Mysteries and problems
Well, grim tidings herein. The following contains - I don't know. Some violence? Adult themes?
You be the judge.
It was a few months ago that I first saw Mr Gouger. He struck me at the time as a tall, pock-mark featured man, with a permanent groove between his eyebrows and a way of speaking through a clenched jaw. He arrived suspicious and departed enraged, because what he wanted (an order to the pharmacist to have his buprenorphine uncrushed) was not what I was allowed to give him, and there was little throughout the half hour appointment that we could offer each other.
Aside from that, his opiate substitution was going well - one of those opiate users who hate speed and pills and alcohol ("never catch me trying any of that shit" he said), his main issues were getting his elderly father out of the nursing home and looking after his two kids. The father, it emerged, was in the home recovering from a sizeable stroke, and had terminal bladder cancer as well, and Mr Gouger wanted him to be able to spend as much of his last few months at home as possible.

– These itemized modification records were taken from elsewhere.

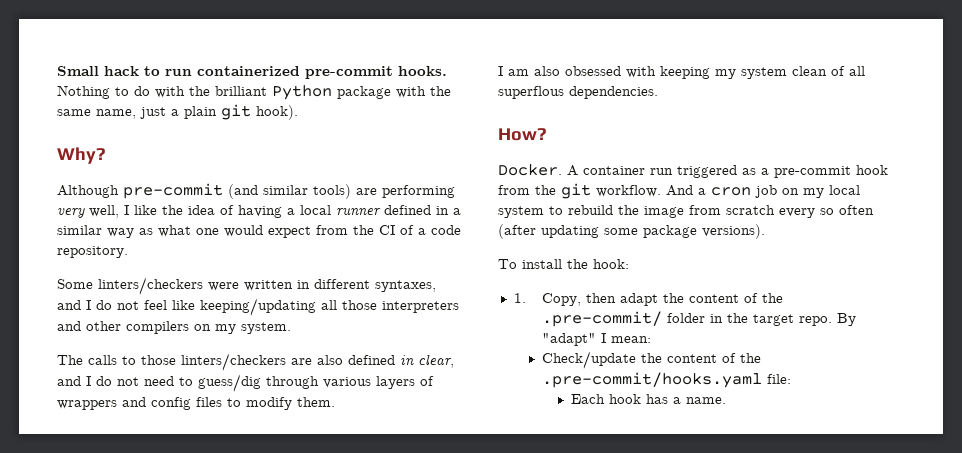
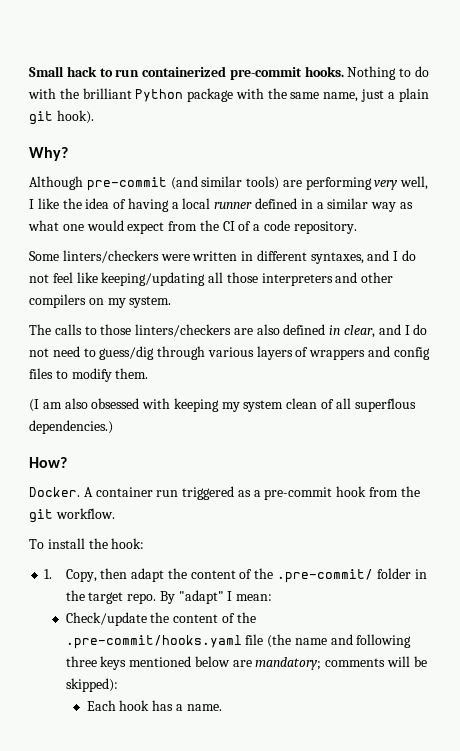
- I am also obsessed with keeping my system clean of all superflous dependencies.
+ (I am also obsessed with keeping my system clean of all superflous dependencies.)
- And a cron job on my local system to rebuild the image from scratch every so often (after updating some package versions).
- Check/update the content of the .pre-commit/hooks.yaml file:
+ Check/update the content of the .pre-commit/hooks.yaml file (the name and following three keys mentioned below are mandatory; comments will be skipped):

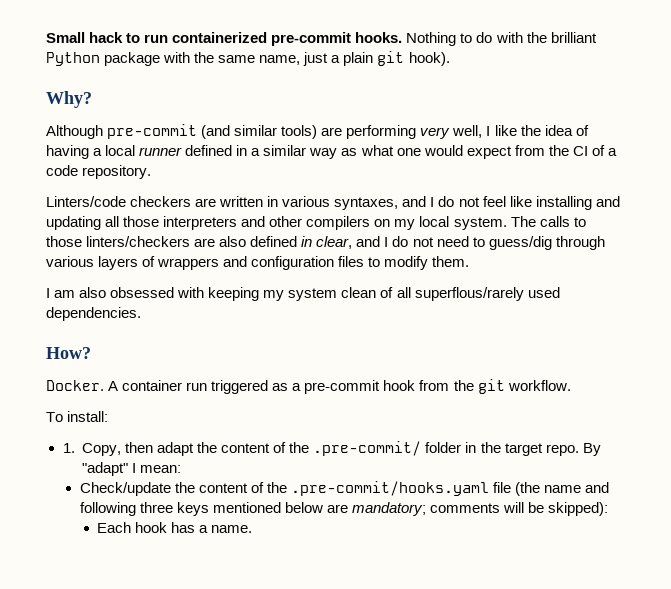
- Some linters/checkers were written in different syntaxes, and I do not feel like keeping/updating all those interpreters and other compilers on my system.
- The calls to those linters/checkers are also defined in clear, and I do not need to guess/dig through various layers of wrappers and config files to modify them.
+ Linters/code checkers are written in various syntaxes, and I do not feel like installing and updating all those interpreters and other compilers on my local system. The calls to those linters/checkers are also defined in clear, and I do not need to guess/dig through various layers of wrappers and configuration files to modify them.
- (I am also obsessed with keeping my system clean of all superflous dependencies.)
+ I am also obsessed with keeping my system clean of all superflous/rarely used dependencies.
- To install the hook:
+ To install:

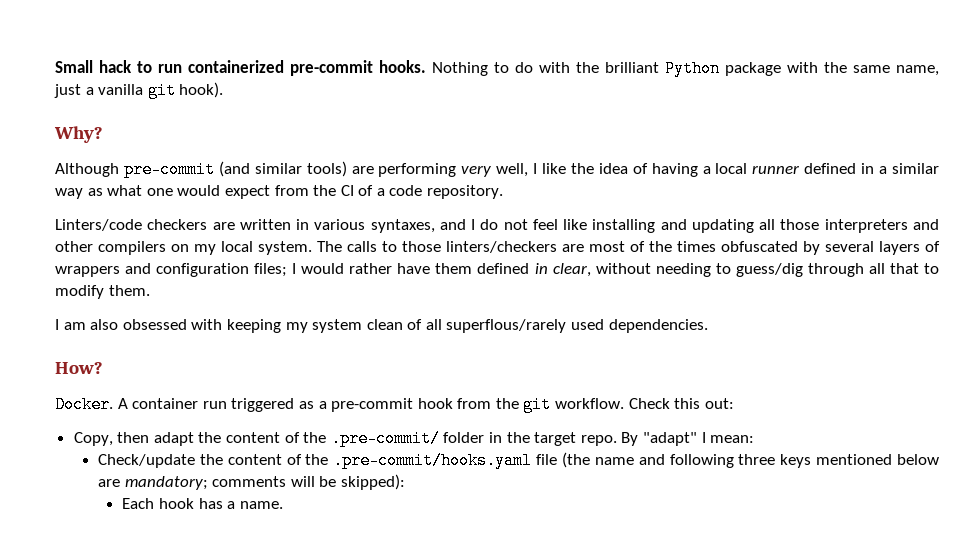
- Nothing to do with the brilliant Python package with the same name, just a plain git hook).
+ Nothing to do with the brilliant Python package with the same name, just a vanilla git hook).
- The calls to those linters/checkers are also defined in clear, and I do not need to guess/dig through various layers of wrappers and configuration files to modify them.
+ The calls to those linters/checkers are most of the times obfuscated by several layers of wrappers and configuration files; I would rather have them defined in clear, without needing to guess/dig through all that to modify them.
- A container run triggered as a pre-commit hook from the git workflow.
- To install:
- 1. Copy, then adapt the content of the .pre-commit/ folder in the target repo.
+ A container run triggered as a pre-commit hook from the git workflow. Check this out:
+ Copy, then adapt the content of the .pre-commit/ folder in the target repo.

Then the next visit, three months later, about a month ago. Therapeutic rapport was still not strong, and although he seemed resigned that there could be no alterations in how his medication was given, he was still unhappy about it. It was clear that he wanted the interview over quickly.
"ANd how about things in the rest of your life" I asked, and scanned through my mental list. Finances? Relationships? Stuff like that?"
"No change, is there?" he rasped, and stared at me.
I nodded. Last time I had written that his finances were stable, that he had lived in the same house for fourteen years, that even in the injecting drug scene he had had no real friends or aquaintances.
"Okay" I said, bending my head to write the script and feeling his rage a few feet away, like sunlight prickles on your scalp. He took the script and departed.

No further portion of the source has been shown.